Any request from Sweden, on behalf of a complainant who says that she has been waiting nine years for justice to be served, would probably be granted priority by an English court over the more recent request from the U.S., which wants Assange to stand trial for allegedly trying (and apparently failing) to help Manning crack a password to access classified documents.

If U.S. prosecutors tried to seek extradition following any legal proceedings in Sweden, Green observed, that could require the consent of courts in both Sweden and England, and could be challenged by Assange’s lawyers before the European Court of Human Rights. “Therefore any decision to extradite Assange onward to the United States would be subject to legal challenges in both Sweden and England, as well as at Strasbourg,” where the European Court of Human Rights sits.

Even if Sweden does not renew its investigation, Assange’s extradition to the U.S. is likely to be challenged by his lawyers with reference to Article 4 of the extradition treaty between the United States and the United Kingdom signed in 2003, which states that “extradition shall not be granted if the offense for which extradition is requested is a political offense.”

And extradition between the two countries is far from automatic. On at least nine occasions since the treaty was signed, the U.K. has declined extradition requests from the U.S. In 2012, then-Home Secretary Theresa May decided not to extradite Gary McKinnon, a British hacker with Asperger’s syndrome who admitted accessing U.S. government computers but claimed he was just looking for evidence of UFOs.

Last year, another alleged hacker with Asperger’s, Lauri Love, won a High Court appeal against his extradition to the U.S. Love, who allegedly stole troves of data from the U.S. Federal Reserve, the Pentagon, NASA and the FBI, convinced judges that there was a high risk that he would kill himself if sent to an American prison.

Jennifer Robinson, Assange’s current lawyer, did not immediately respond to a request to comment on the announcement by Swedish prosecutors that they were considering the request to reopen their investigation.

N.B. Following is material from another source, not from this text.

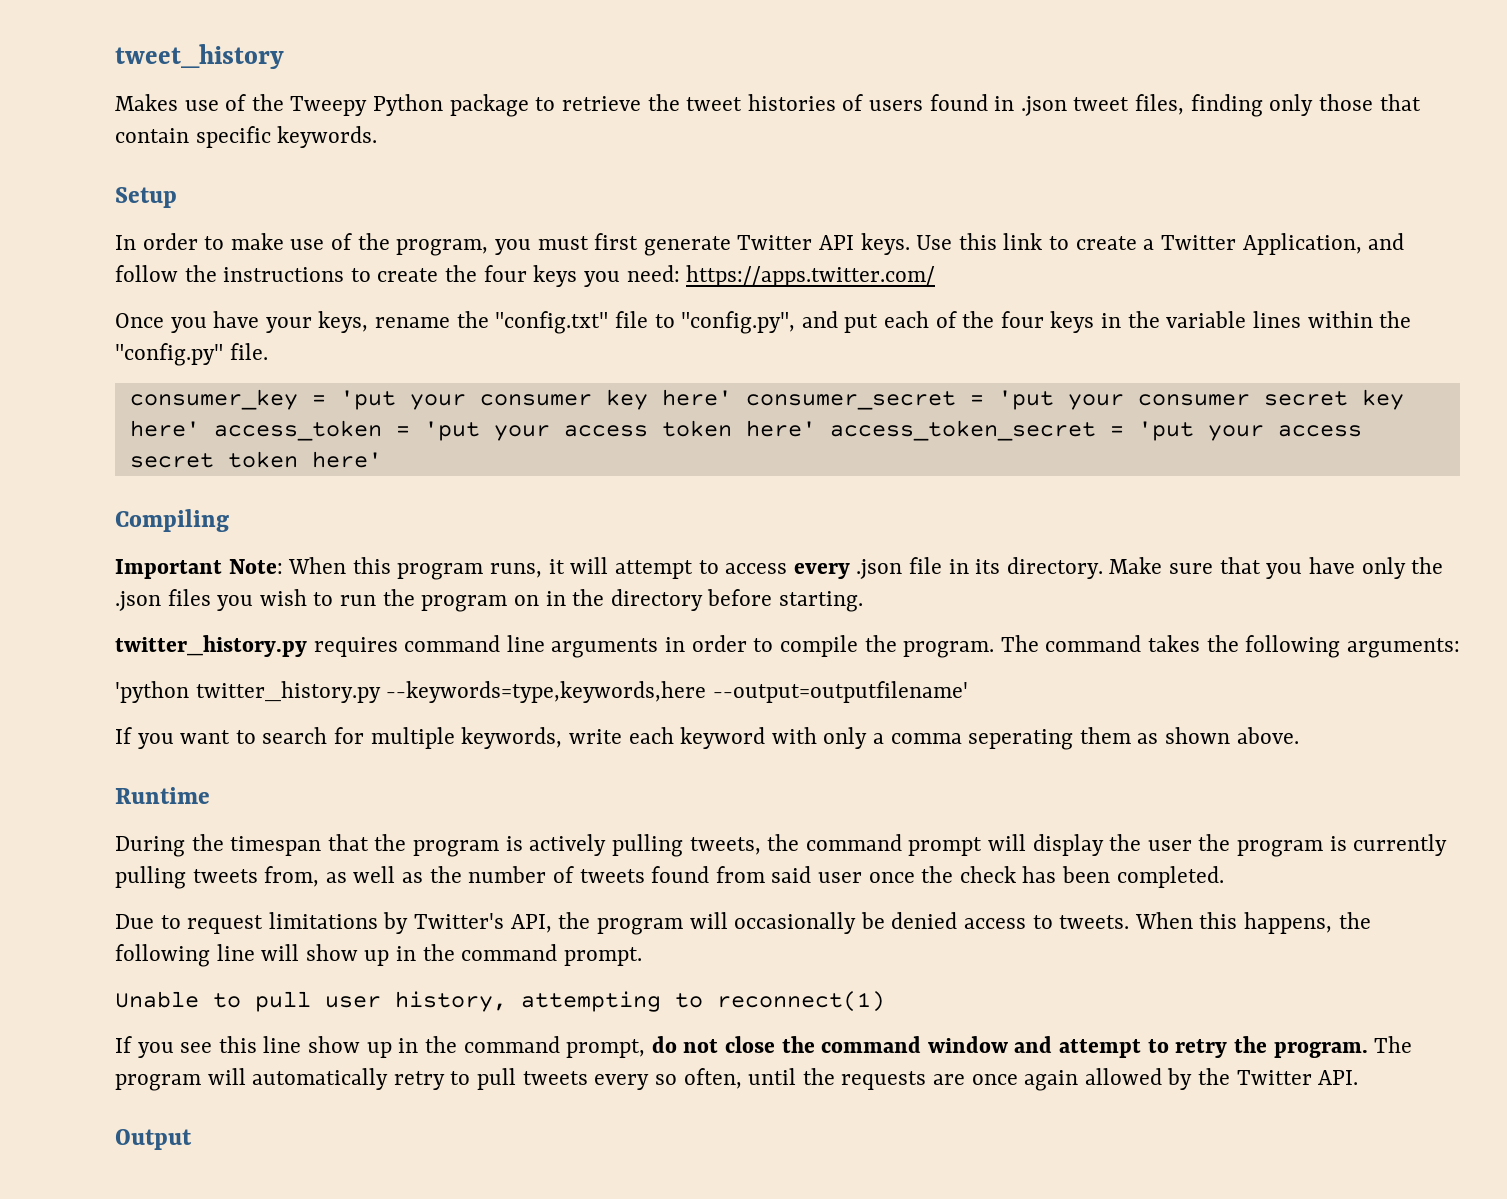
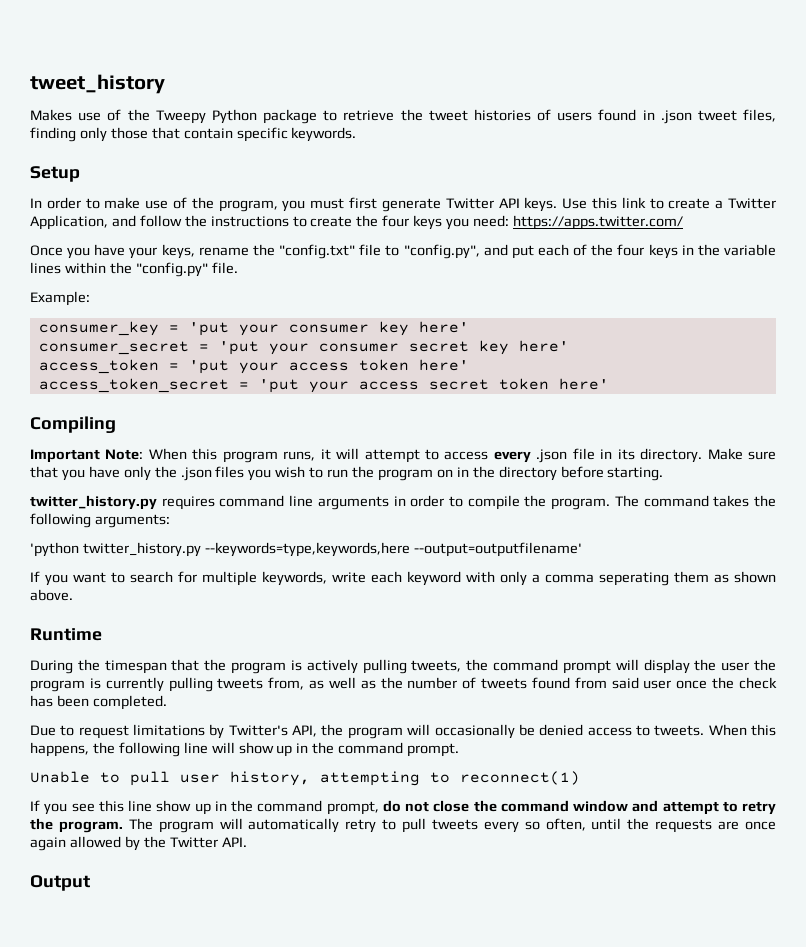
(268, 351) none -> [30,291,90,306] // Example:
(732, 397) none -> (469, 327) //
(200, 428) none -> (569, 346) //
(816, 428) none -> (469, 365) //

The woman who brought that complaint has not been identified, but the second woman, whose case has now been dropped, is Anna Ardin. She told the Swedish newspaper Aftonbladet in 2010 that the complaints were “not orchestrated by the Pentagon” but the result of actions by “a man who has a twisted attitude toward women and a problem taking no for an answer.”

On Thursday, she wrote on Twitter that she never wanted him to be extradited to the United States.

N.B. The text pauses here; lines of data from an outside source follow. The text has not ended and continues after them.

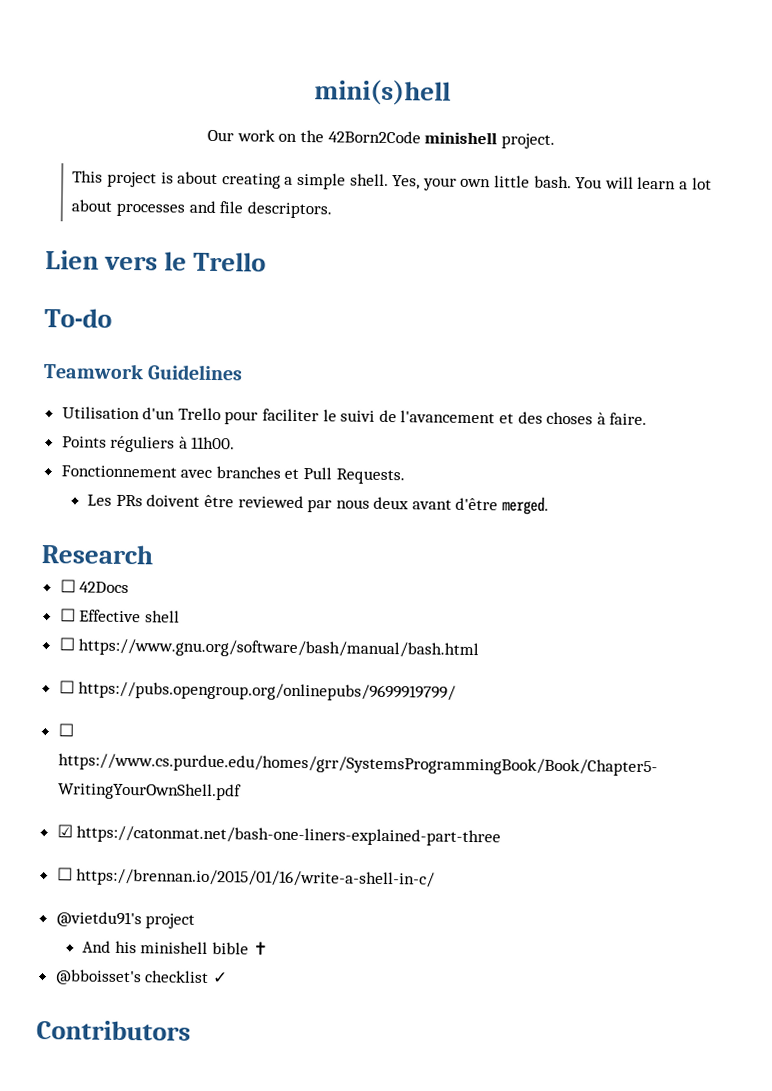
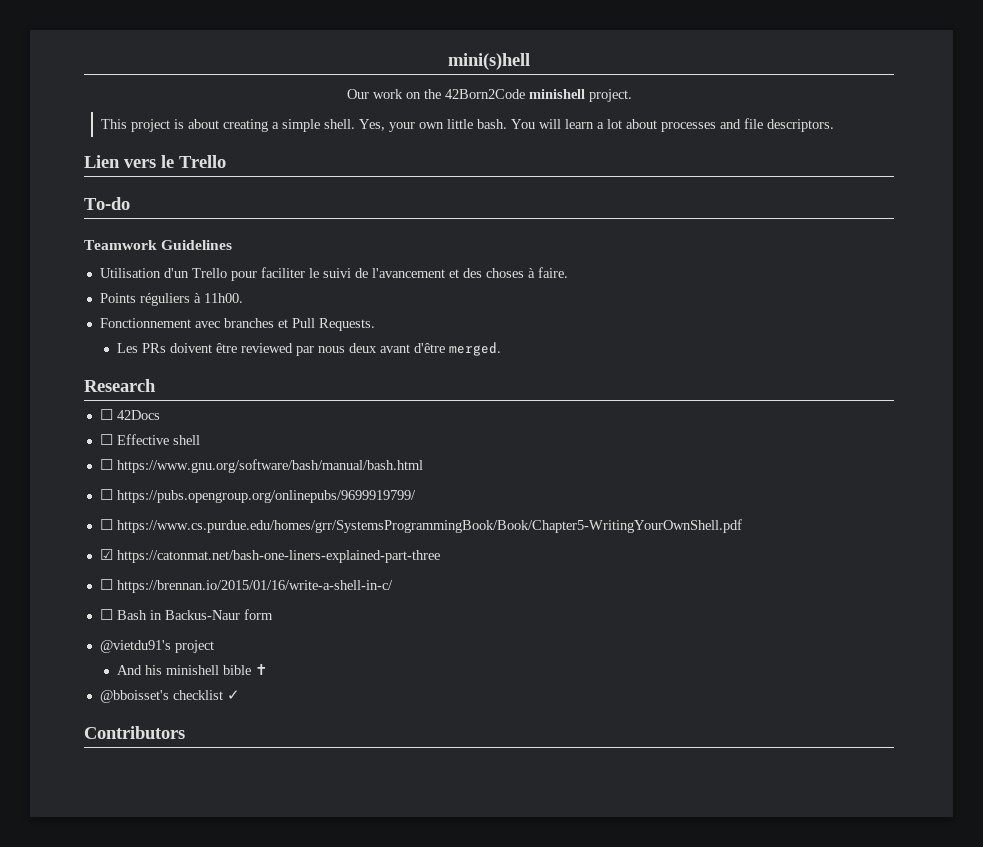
(436, 878) none -> [99,609,273,620] // ☐ Bash in Backus-Naur form

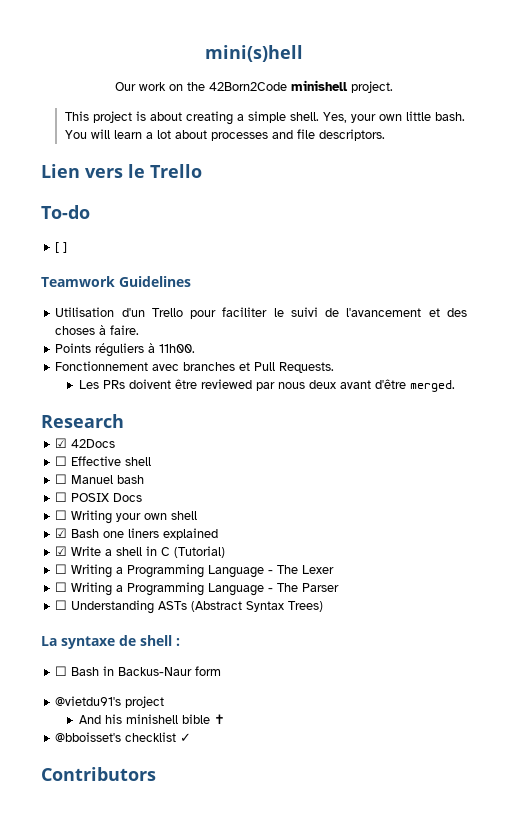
(130, 203) none -> [55,242,68,253] // [ ]
[99,409,113,420] ☐ -> [55,438,68,448] ☑
[116,459,423,473] [99,489,416,503] [99,519,742,533] [99,549,440,563] [99,579,393,593] https://www.gnu.org/software/bash/manual/bash.html // ☐ https://pubs.opengroup.org/onlinepubs/9699919799/ // ☐ https://www.cs.purdue.edu/homes/grr/SystemsProgrammingBook/Book/Chapter5-WritingYourOwnShell.pdf // ☑ https://catonmat.net/bash-one-liners-explained-part-three // ☐ https://brennan.io/2015/01/16/write-a-shell-in-c/ -> [71,475,145,484] [55,492,143,502] [55,510,198,524] [55,528,219,540] [55,546,226,558] [55,564,335,578] [55,582,340,596] [55,600,324,614] [41,635,180,649] Manuel bash // ☐ POSIX Docs // ☐ Writing your own shell // ☑ Bash one liners explained // ☑ Write a shell in C (Tutorial) // ☐ Writing a Programming Language - The Lexer // ☐ Writing a Programming Language - The Parser // ☐ Understanding ASTs (Abstract Syntax Trees) // La syntaxe de shell :

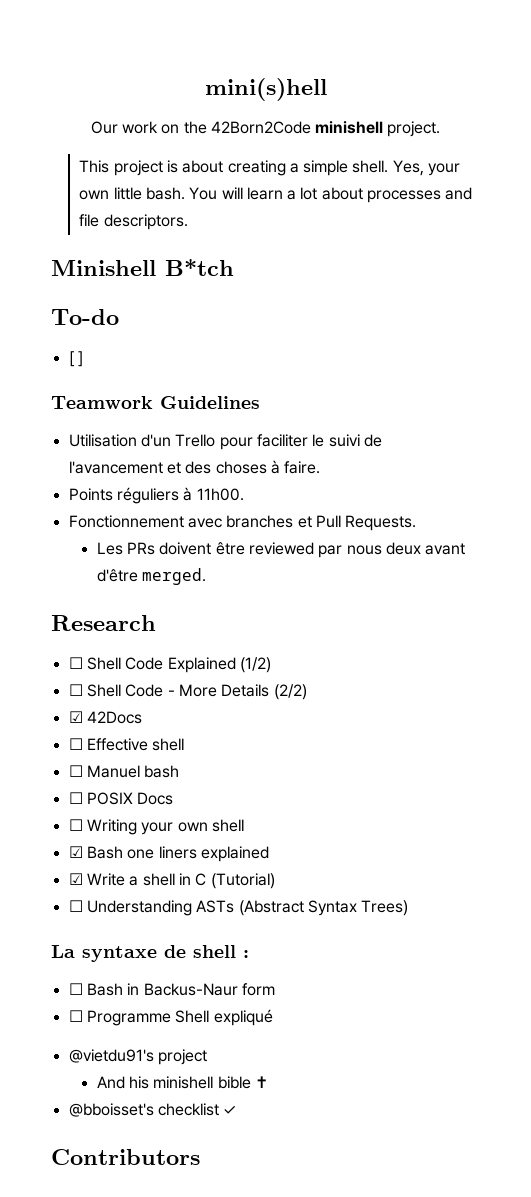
[41,164,202,178] Lien vers le Trello -> [51,259,234,276] Minishell B*tch
(124, 421) none -> [68,657,271,673] [68,684,307,700] // ☐ Shell Code Explained (1/2) // ☐ Shell Code - More Details (2/2)
[55,564,335,578] [55,582,340,596] // ☐ Writing a Programming Language - The Lexer // ☐ Writing a Programming Language - The Parser -> (275, 881) none
(222, 671) none -> [68,1009,273,1026] // ☐ Programme Shell expliqué

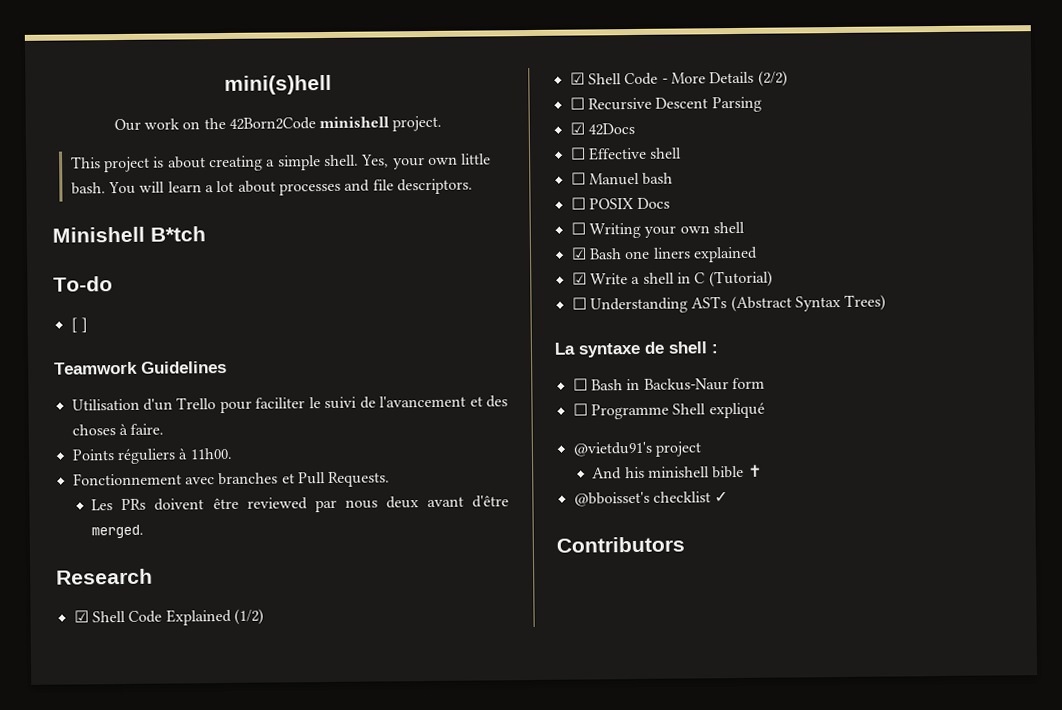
[68,657,83,669] ☐ -> [73,610,89,623] ☑
[68,684,83,696] ☐ -> [569,72,585,85] ☑
(307, 692) none -> [569,96,762,113] // ☐ Recursive Descent Parsing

On Saturday, the woman who told police that she was raped by Assange sent a message through her lawyer, thanking the British lawmakers and others for their support.

Updated: Saturday April 13, 6:08 p.m. EDT
This article was updated to report the letter from British lawmakers to their government urging that any extradition request from Sweden for Julian Assange be granted priority over a request from the U.S.